The other big theme seems to be more differentiation than ever before. Bonus pools aren’t big enough to really look after the mid-range performers, and banks are said to be choosing to pay their top performers well and zero the merely adequate, rather than cut across the board.
So the main action is still internal moves. Two that caught our attention were Peter Diamond’s promotion to run Western European FIG flow at Deutsche Bank – that means senior debt, covered bonds, and RMBS.
A source close to the situation described it as “Mauricio’s old job”, referring to Mauricio Noé’s gig before his departure in June 2014. However, Noé had a global role rather than simply western Europe, doing trades such as Royal Bank of Canada’s first SEC-registered covered bond.
The other was Bob Paterson’s upcoming move to head credit sales for Lloyds.

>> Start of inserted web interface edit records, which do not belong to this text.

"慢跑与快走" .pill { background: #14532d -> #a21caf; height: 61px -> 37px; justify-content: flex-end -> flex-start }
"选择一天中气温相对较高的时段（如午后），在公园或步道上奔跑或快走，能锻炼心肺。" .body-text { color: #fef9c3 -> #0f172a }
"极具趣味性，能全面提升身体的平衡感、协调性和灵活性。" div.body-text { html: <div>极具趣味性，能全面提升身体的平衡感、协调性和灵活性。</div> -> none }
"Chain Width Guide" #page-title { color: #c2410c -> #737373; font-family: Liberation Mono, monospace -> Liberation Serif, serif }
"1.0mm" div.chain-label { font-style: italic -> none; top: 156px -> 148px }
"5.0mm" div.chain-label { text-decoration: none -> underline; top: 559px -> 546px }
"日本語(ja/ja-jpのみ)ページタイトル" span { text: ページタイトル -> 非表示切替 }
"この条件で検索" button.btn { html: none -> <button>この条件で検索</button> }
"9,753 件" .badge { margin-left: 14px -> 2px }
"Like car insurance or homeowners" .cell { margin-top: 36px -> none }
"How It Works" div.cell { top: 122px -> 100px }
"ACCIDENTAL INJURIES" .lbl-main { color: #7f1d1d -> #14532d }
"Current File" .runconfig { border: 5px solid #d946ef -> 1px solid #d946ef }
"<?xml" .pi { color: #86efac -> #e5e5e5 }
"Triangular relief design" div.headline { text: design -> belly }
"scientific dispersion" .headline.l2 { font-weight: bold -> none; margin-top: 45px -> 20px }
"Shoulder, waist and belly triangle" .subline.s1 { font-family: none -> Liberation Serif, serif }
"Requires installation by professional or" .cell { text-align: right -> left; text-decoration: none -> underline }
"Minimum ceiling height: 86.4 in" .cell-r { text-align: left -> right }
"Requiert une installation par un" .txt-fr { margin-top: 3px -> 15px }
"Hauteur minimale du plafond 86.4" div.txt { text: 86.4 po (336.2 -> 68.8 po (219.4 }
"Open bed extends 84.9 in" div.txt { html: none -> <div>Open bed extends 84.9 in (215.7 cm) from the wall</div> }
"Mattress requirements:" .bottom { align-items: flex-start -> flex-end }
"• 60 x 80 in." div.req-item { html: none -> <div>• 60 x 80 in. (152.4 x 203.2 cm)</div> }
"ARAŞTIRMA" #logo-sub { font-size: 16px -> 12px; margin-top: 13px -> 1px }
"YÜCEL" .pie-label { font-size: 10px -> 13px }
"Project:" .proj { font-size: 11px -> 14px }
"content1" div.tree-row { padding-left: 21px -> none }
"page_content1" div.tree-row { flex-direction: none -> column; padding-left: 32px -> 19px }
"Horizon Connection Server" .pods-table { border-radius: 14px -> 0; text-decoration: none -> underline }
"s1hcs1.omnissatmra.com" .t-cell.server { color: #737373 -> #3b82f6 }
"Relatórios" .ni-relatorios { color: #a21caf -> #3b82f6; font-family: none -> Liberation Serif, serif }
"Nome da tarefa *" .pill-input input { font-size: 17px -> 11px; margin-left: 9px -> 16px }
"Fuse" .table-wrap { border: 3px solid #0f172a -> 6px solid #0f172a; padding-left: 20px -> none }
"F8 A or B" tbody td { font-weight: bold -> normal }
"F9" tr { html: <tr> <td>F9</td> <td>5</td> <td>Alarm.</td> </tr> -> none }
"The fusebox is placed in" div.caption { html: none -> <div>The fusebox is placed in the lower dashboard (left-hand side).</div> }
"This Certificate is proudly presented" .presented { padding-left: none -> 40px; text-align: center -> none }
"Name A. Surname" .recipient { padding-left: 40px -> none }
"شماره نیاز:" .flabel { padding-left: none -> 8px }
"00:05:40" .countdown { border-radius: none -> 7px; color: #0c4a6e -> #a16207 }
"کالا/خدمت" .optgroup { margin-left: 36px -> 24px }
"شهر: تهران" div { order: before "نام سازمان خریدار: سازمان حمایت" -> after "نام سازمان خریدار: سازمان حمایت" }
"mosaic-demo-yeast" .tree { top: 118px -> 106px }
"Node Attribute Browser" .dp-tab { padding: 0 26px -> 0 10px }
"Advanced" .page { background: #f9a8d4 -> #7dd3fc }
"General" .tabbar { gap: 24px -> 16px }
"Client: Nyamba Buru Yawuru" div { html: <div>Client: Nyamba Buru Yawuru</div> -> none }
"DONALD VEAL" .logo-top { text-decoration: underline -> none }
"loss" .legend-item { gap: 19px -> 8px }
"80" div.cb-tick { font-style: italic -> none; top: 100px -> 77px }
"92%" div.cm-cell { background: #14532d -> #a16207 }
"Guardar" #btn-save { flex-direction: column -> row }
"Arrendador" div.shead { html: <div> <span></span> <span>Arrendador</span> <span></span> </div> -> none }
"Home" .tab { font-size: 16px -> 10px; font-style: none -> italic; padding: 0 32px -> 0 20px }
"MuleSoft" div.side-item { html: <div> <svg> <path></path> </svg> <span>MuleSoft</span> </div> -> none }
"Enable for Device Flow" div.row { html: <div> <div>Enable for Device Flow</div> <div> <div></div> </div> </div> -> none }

Paterson, who has been head of ABS syndicate, has already worked in research, sales and syndicate for Morgan Stanley, before joining Lloyds via HBOS in 2008.
Lloyds has been building both its ABS business and credit franchises over the last few years. Allen Appen joined from Barclays in 2014 as head of financial institutions capital and asset-backed solutions, while the bank hired several individuals into credit sales and trading in the US.
Regulation this week brought nothing too terrifying – only the chance to totally overhaul all of bank capital regulation.
A European Commission “group of banking experts” – nobody seems to know exactly who they are – has recommended overhauling the overlapping layer of capital regulation to have a single, unified regime for European banks.
It’s hard to disagree with the principle, and every banker and treasurer has been crying out for some simplicity over the past few years. But making such a change means reopening the Bank Resolution and Recovery Directive, Capital Requirements Regulation, Capital Requirements Directive IV and the Single Resolution Mechanism Regulation, and making changes to all of them at the highest level.
That might make the end state simpler but guarantees years of uncertainty, lobbying and political tussles.